Problem to solve
Restate each line of the listing exactly, without carrying over any pictures.

=== Begin Enclosure ===

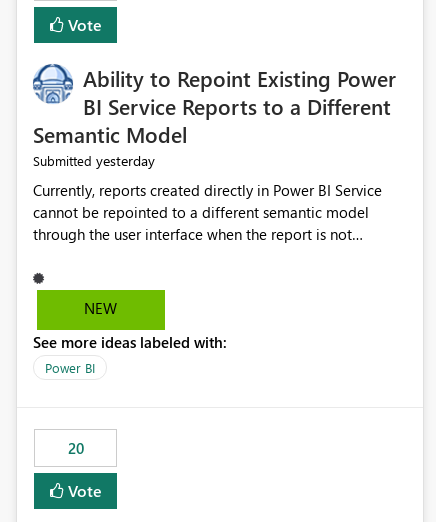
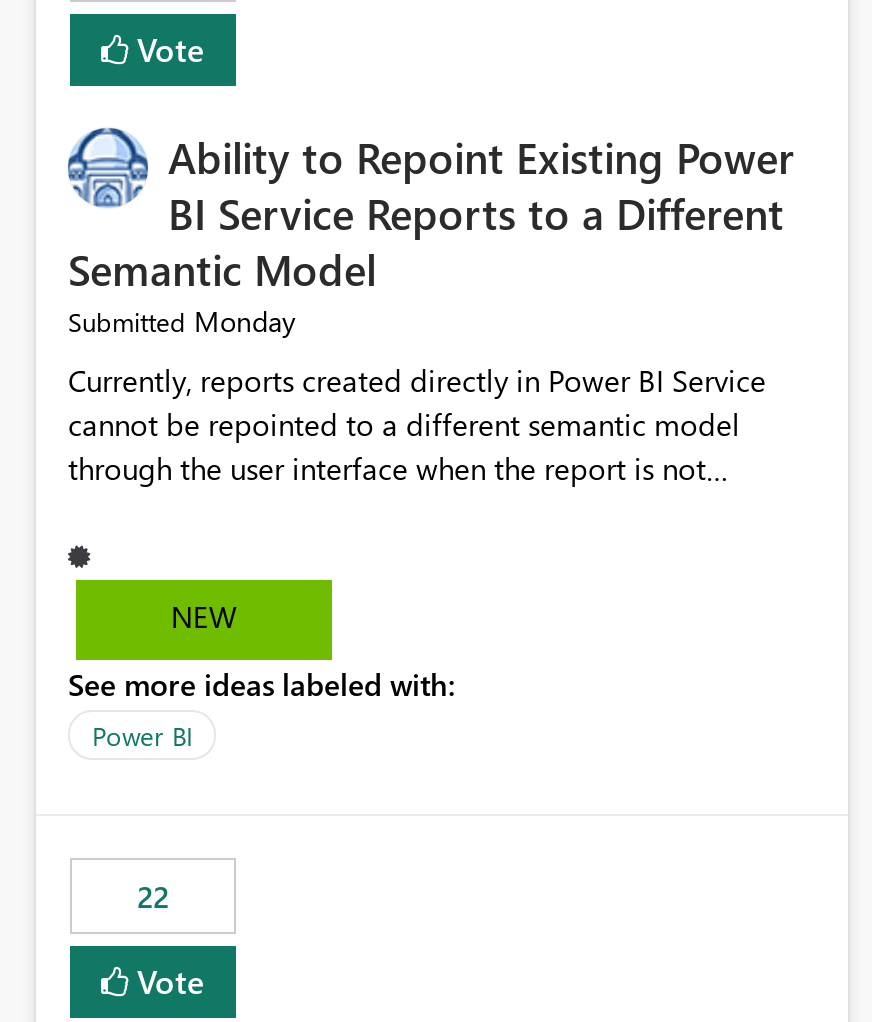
- Submitted yesterday
+ Submitted Monday

- 20
+ 22
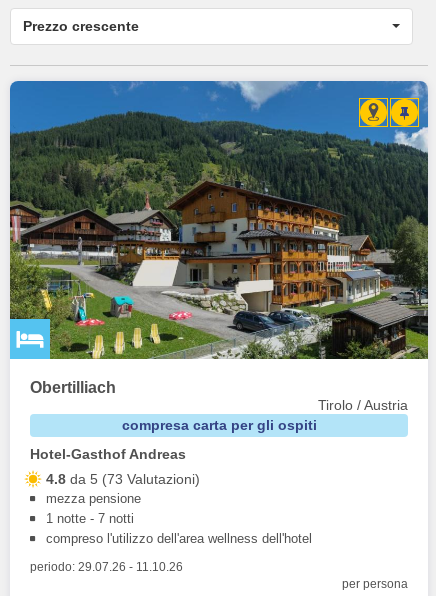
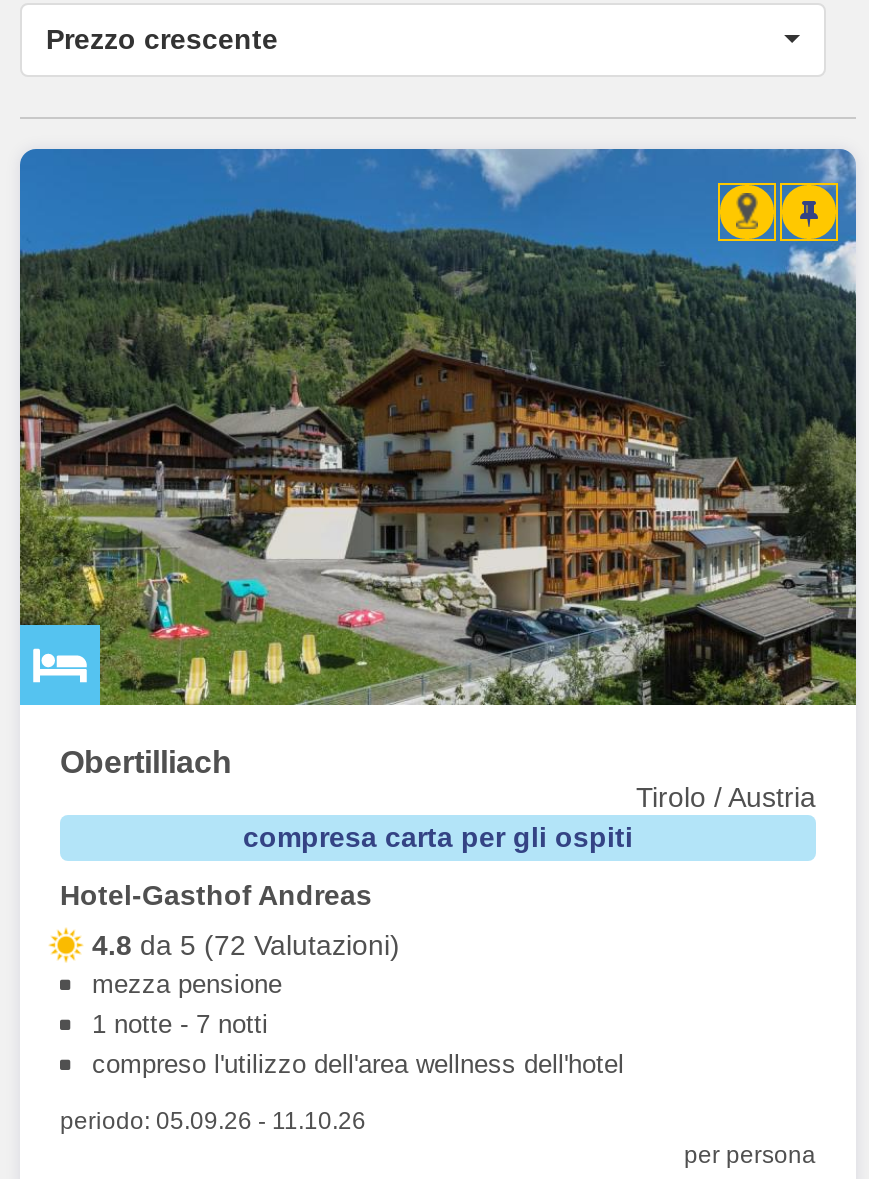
- 4.8 da 5 (73 Valutazioni)
+ 4.8 da 5 (72 Valutazioni)

- periodo: 29.07.26 - 11.10.26
+ periodo: 05.09.26 - 11.10.26
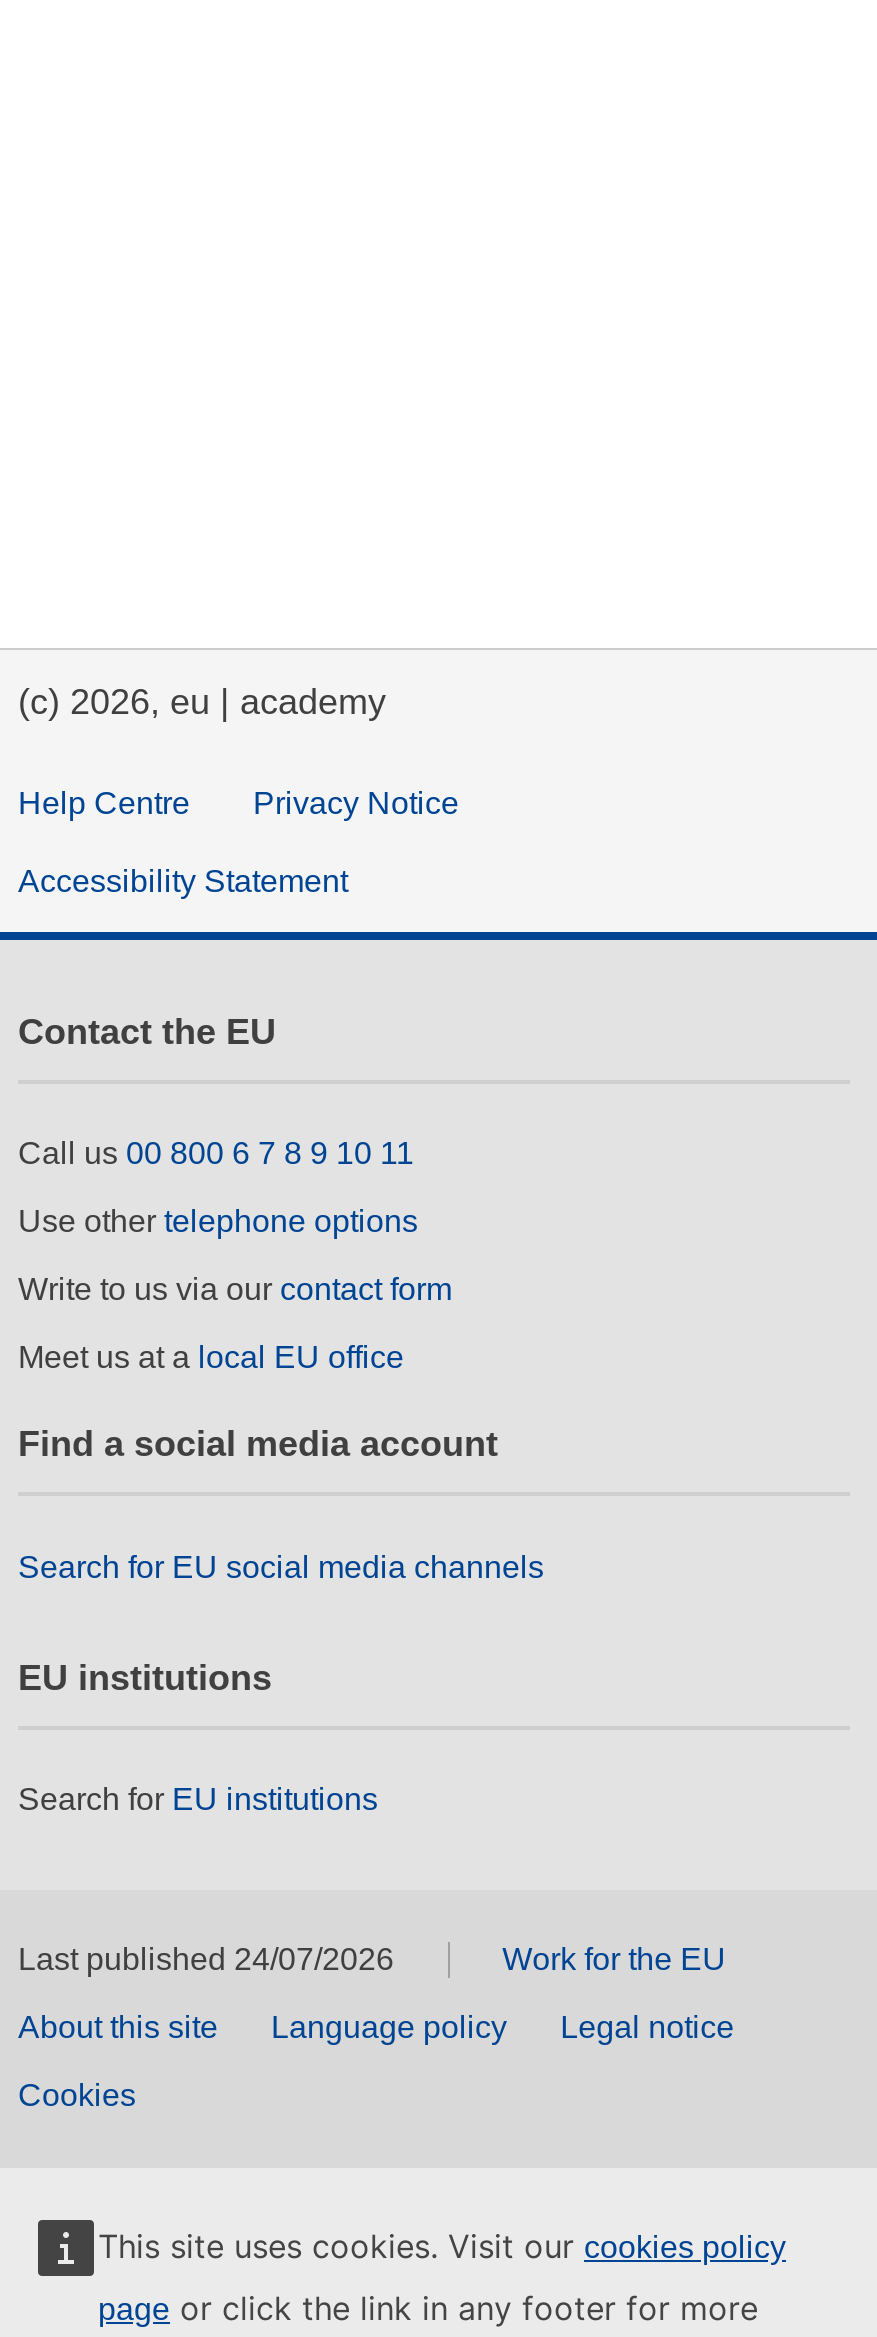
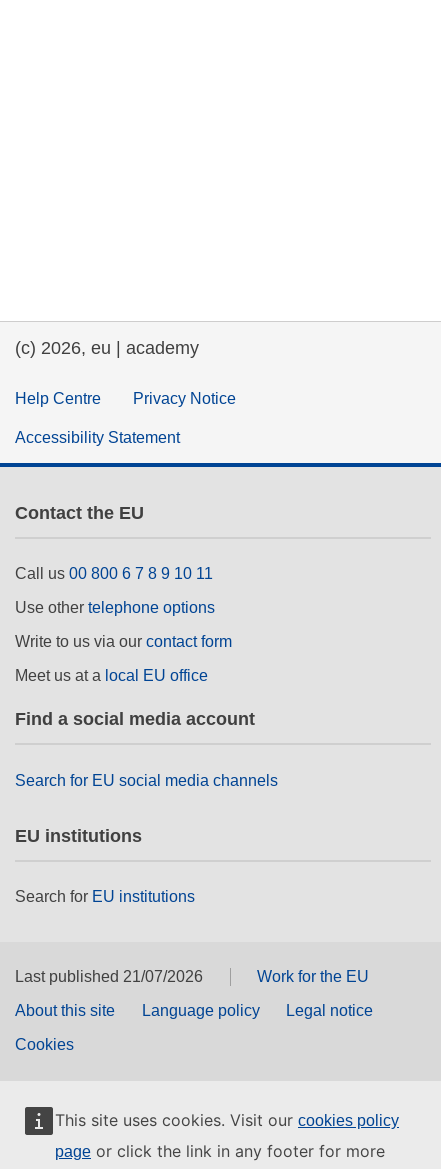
- Last published 24/07/2026
+ Last published 21/07/2026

=== End Enclosure ===

Exercise result
- Submitted yesterday
+ Submitted Monday

- 20
+ 22
- 4.8 da 5 (73 Valutazioni)
+ 4.8 da 5 (72 Valutazioni)

- periodo: 29.07.26 - 11.10.26
+ periodo: 05.09.26 - 11.10.26
- Last published 24/07/2026
+ Last published 21/07/2026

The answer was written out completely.